● **DATA FOR THIS EXERCISE**
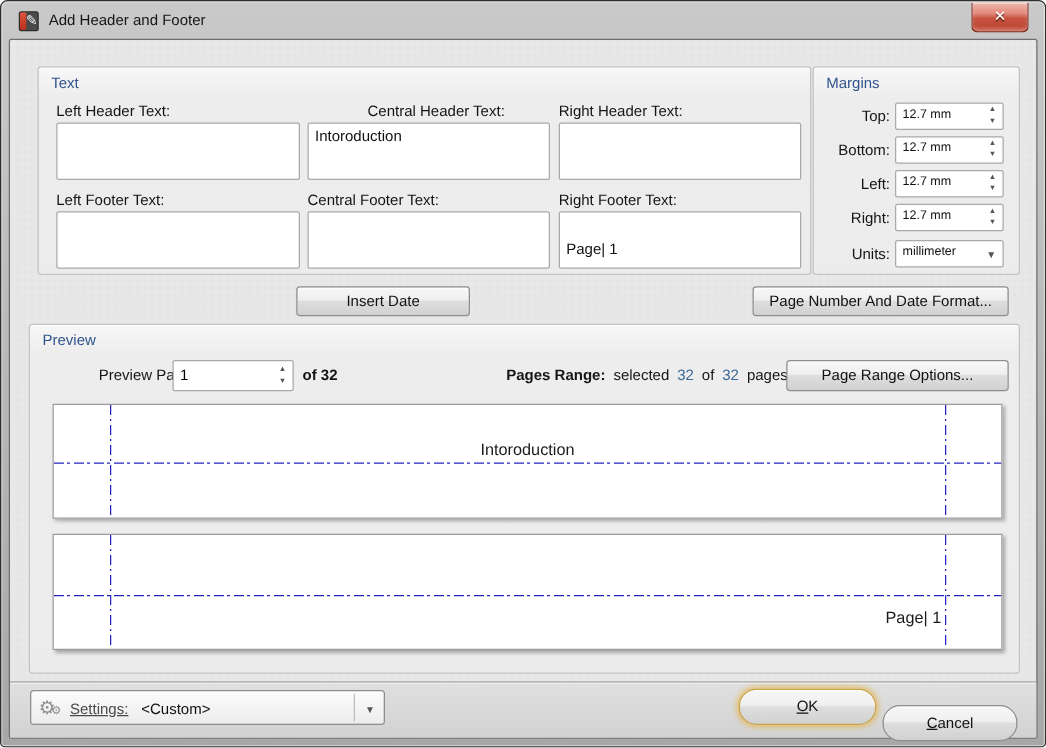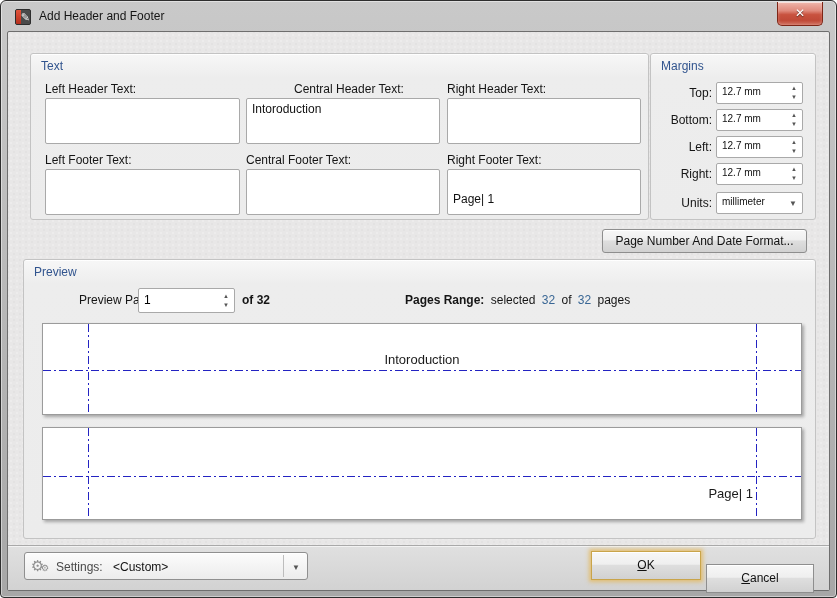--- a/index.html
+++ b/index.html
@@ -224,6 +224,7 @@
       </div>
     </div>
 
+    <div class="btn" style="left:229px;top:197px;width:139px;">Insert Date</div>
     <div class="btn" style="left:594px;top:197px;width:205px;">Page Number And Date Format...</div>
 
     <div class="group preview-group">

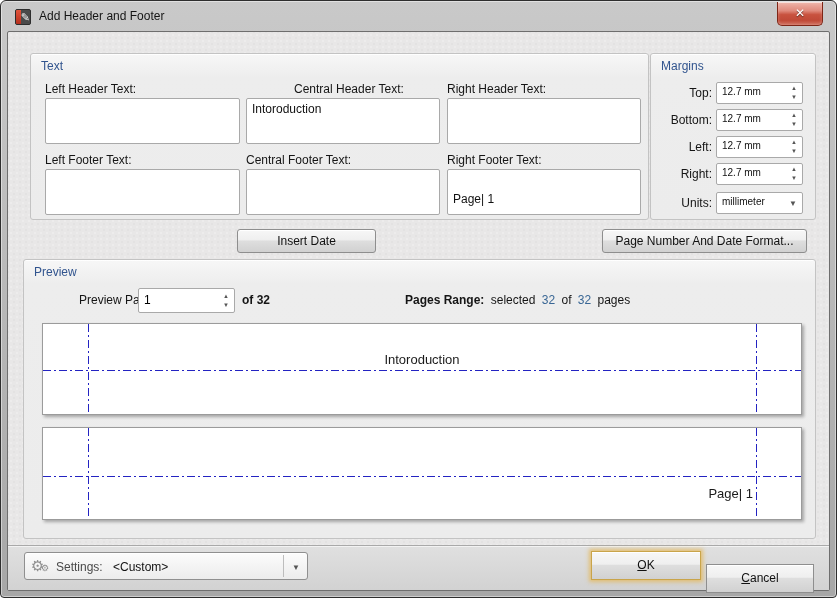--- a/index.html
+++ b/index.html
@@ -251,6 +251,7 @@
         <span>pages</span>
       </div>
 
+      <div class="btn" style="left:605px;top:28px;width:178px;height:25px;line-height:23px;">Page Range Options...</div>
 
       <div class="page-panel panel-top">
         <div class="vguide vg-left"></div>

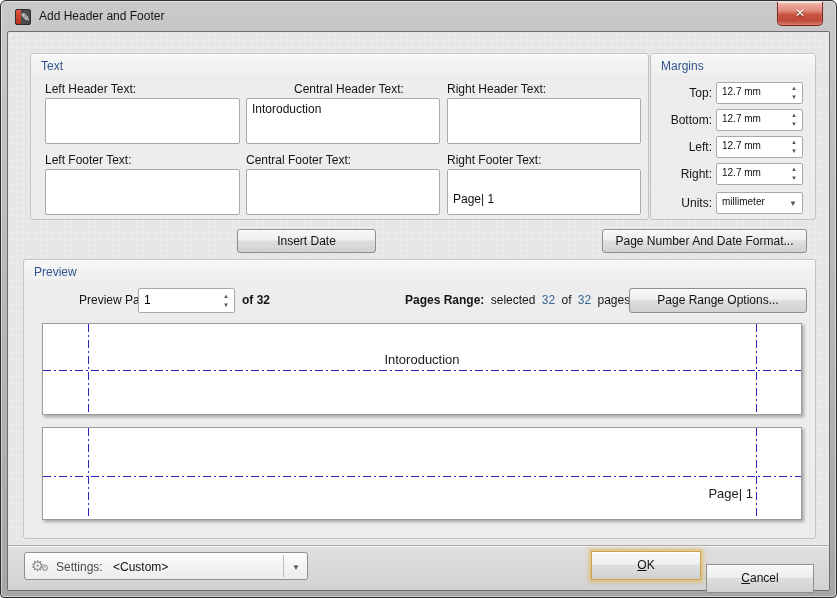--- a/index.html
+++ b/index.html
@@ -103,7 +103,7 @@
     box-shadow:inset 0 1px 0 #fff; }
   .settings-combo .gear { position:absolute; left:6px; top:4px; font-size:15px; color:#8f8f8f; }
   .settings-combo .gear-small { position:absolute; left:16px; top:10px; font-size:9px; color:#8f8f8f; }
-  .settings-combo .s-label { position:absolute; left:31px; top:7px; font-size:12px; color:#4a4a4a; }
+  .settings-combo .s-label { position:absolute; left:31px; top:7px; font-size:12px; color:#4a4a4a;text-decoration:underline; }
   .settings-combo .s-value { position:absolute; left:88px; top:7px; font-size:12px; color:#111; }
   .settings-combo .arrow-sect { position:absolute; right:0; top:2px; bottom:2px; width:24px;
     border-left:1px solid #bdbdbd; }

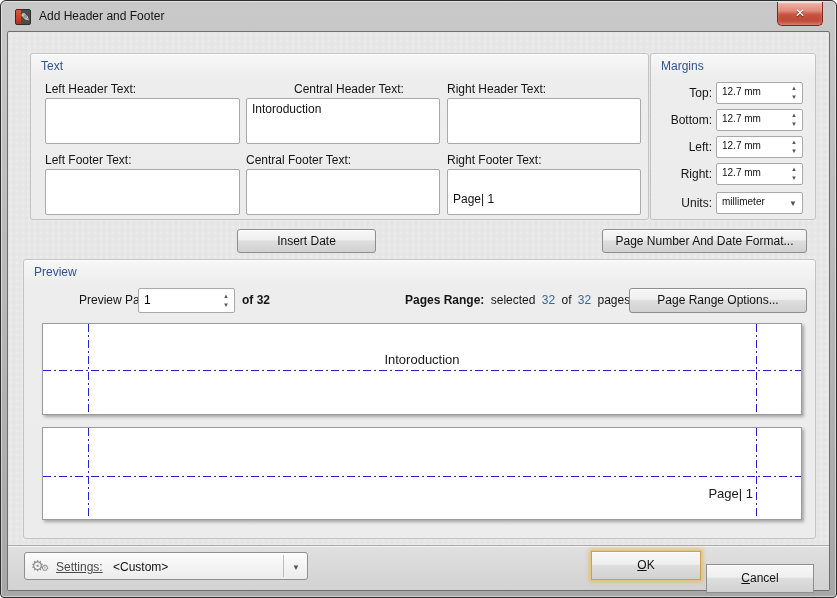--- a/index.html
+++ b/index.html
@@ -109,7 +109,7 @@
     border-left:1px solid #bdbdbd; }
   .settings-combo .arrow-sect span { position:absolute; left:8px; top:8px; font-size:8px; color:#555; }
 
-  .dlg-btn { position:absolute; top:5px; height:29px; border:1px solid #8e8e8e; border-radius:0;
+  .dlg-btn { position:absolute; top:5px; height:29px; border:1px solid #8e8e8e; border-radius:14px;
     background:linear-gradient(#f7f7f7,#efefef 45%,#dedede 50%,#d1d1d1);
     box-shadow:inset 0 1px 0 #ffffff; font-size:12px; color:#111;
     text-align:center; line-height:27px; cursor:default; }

● **TASK TO COMPLETE**
Show every line above in which the word "color" is found.

● **TASK RESULT**
   .settings-combo .gear { position:absolute; left:6px; top:4px; font-size:15px; color:#8f8f8f; }
   .settings-combo .gear-small { position:absolute; left:16px; top:10px; font-size:9px; color:#8f8f8f; }
-  .settings-combo .s-label { position:absolute; left:31px; top:7px; font-size:12px; color:#4a4a4a; }
+  .settings-combo .s-label { position:absolute; left:31px; top:7px; font-size:12px; color:#4a4a4a;text-decoration:underline; }
   .settings-combo .s-value { position:absolute; left:88px; top:7px; font-size:12px; color:#111; }
   .settings-combo .arrow-sect span { position:absolute; left:8px; top:8px; font-size:8px; color:#555; }
     box-shadow:inset 0 1px 0 #ffffff; font-size:12px; color:#111;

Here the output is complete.